I don't think an FPGA bitstream is anything remotely like random data.
The vast majority of the bytes are zeroes (70%), then bytes with 1 bit
set ~2% each, 2 bits set <0.7%. It depends how hard you are prepared to
work. Bytes with more than 3 bits set are comparatively rare.
In your example the bytes 8A, A7, BF, DB, ED all appeared just once and
the token BE did not occur at all.
In principle for this application you can afford to use insane amounts
of CPU power to encode if it makes the decoder simpler and faster. My
instinct is that it is only worth compressing enough to make room for
whatever code has to fit into the same space.
I recall way back jumping through endless hoops to fit slightly more
firmware code into 8k ROMs back in the days when 64k was a lot of ram.

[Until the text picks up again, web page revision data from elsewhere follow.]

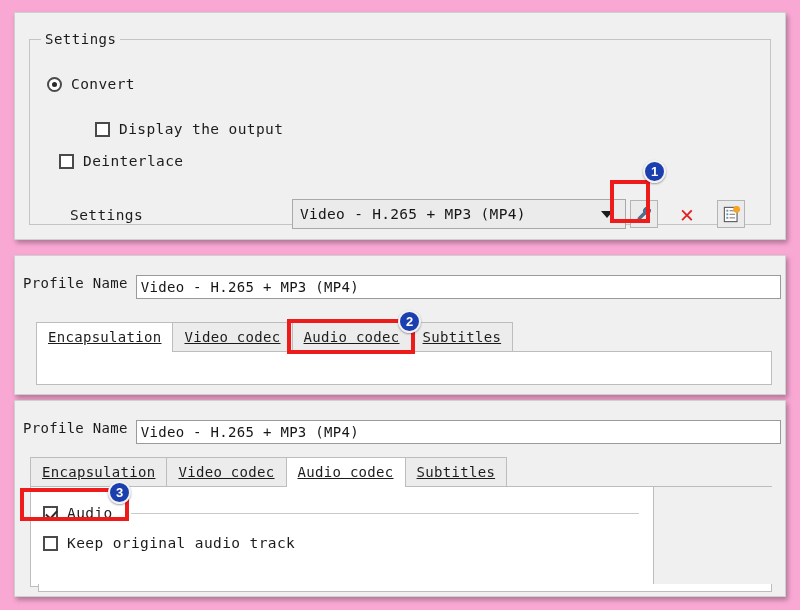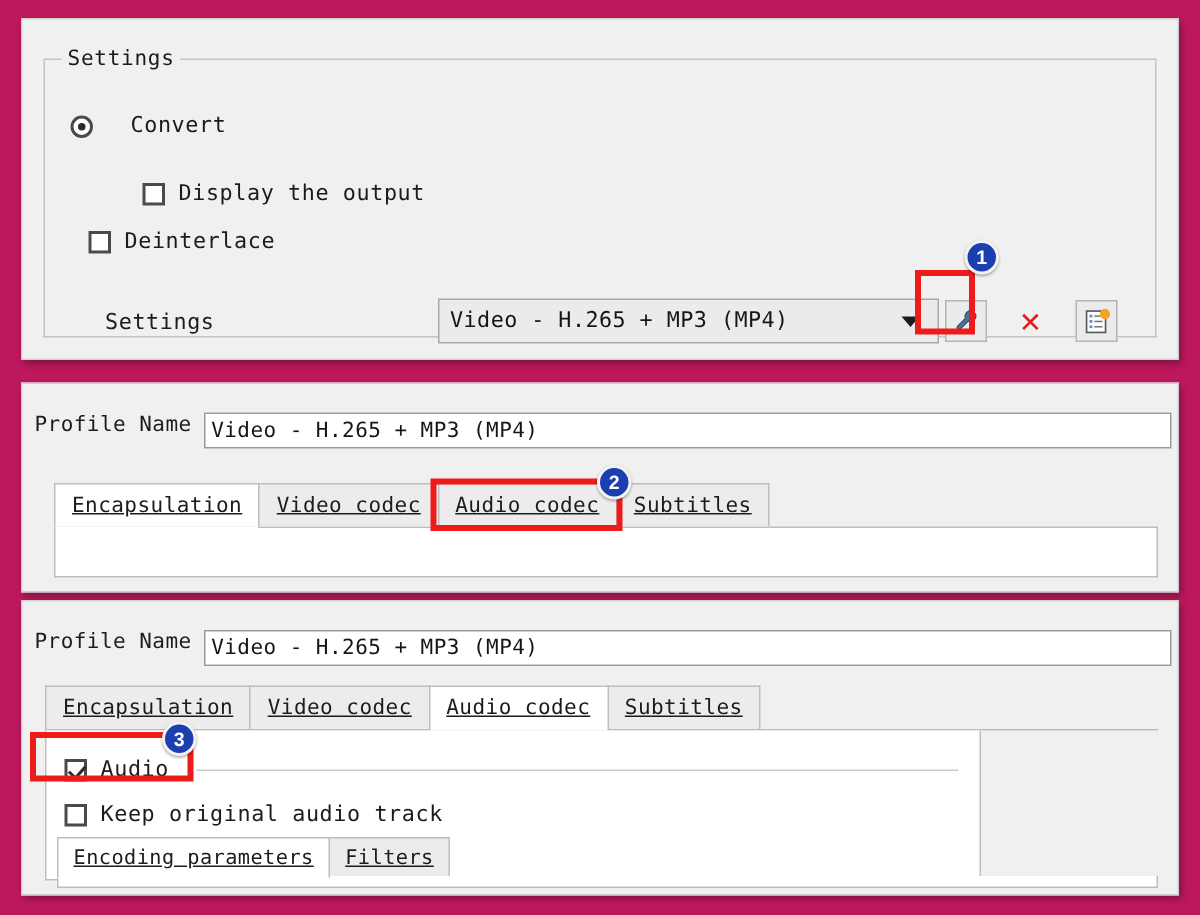"Settings" #root { background: #be185d -> #f9a8d4 }
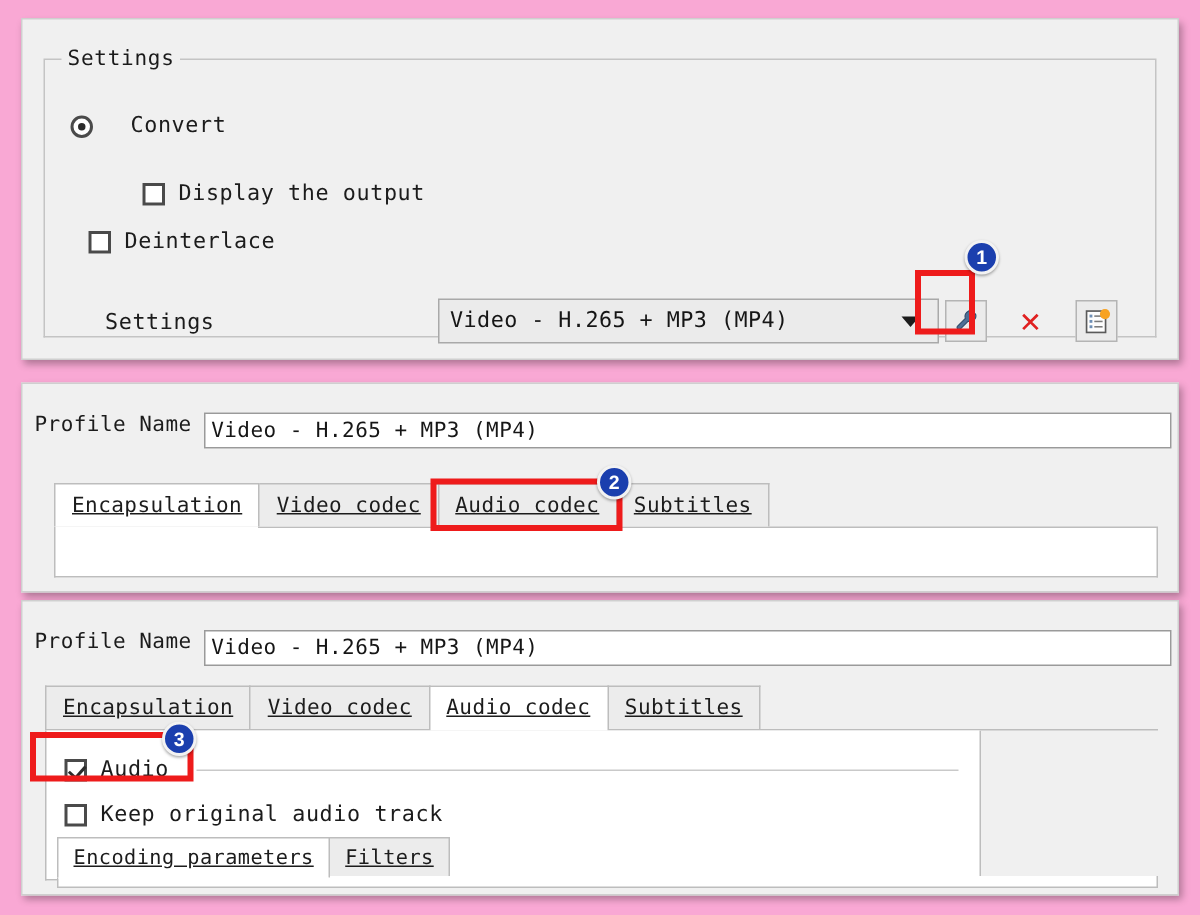"Convert" .radio-row { gap: 16px -> none }
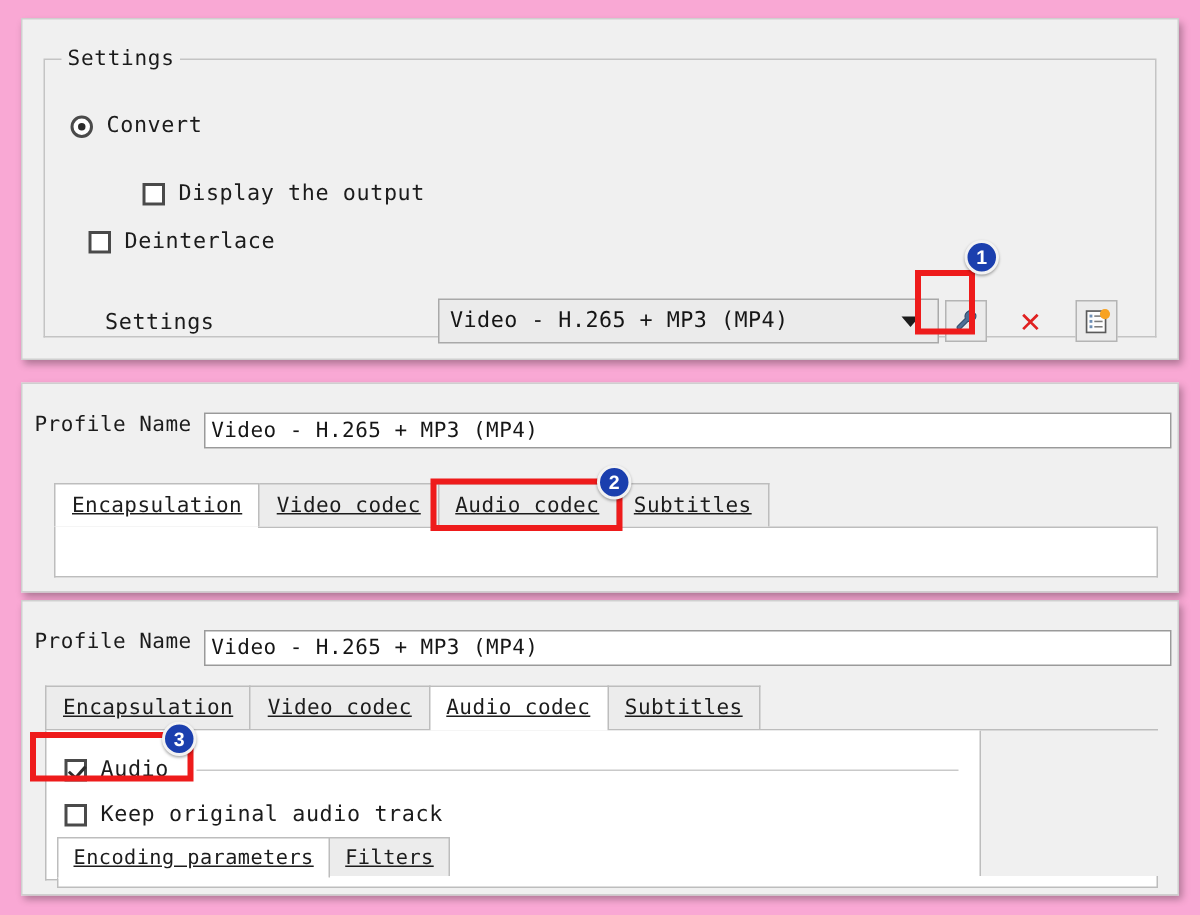"Encoding parameters" div.tabstrip { html: <div> <div>Encoding parameters</div> <div>Filters</div> </div> -> none }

> Maybe I can find some college kid who'd like to do a project or thesus
> to find or code a minimal decomp algorithm for efinix+rasperry pi, in
> exchange for some pittance.
I used to have a university sandwich student for a year and sometimes a
student over the long vacation and give them projects that were
interesting and otherwise wouldn't get done. The occasional one turned
out to be exceptionally good. The rest did an OK job. It is only worth
doing if they can finish a project that you don't have the time to do.
Usually something that involves taking a lot of raw data and looking to
see if there is anything interesting going on.
>
> I can imagine some dictionary-based thing where a dictionary entry is
> its own first occurrence in the bit file. The decompressor is
> basically scissors and a pot of glue.
Judging by the way it looks to my correlator I would expect LHA type
algorithms to do rather well on it. There is an inordinate amount of
block duplication. A few simple subs will easily get you under 250k.
>> There appear to be strong correlations of identical blocks at strides of
>> 9, 12, 24, 36 as well as huge runs of nul bytes. The odd one of 0a.
>>
>> Also a quick eyeball reveals walking ones 80,40,20,10,08,04,02,01,00
>> at around 107227 (stride 9).
>>
>> There is an incredibly long run of 15372 nul bytes at offset 143811
>>
>> RLE the nul bytes should get you most of the way there and maybe some
>> code to RLE the most obvious repeated sequences if you need a bit more.
>
> I was thinking of just compressing runs of 0's, but there could be a
> few other smallish patterns that might not be horrible to stash in the
> decompressor dictionary. That presents the question, are there
> patterns that are common to *all* T20 bit streams?
>
> I need a low-paid lackey.
What stops you from having one?
But you will get more use out of one that is paid the going rate.
--
Regards,
Martin Brown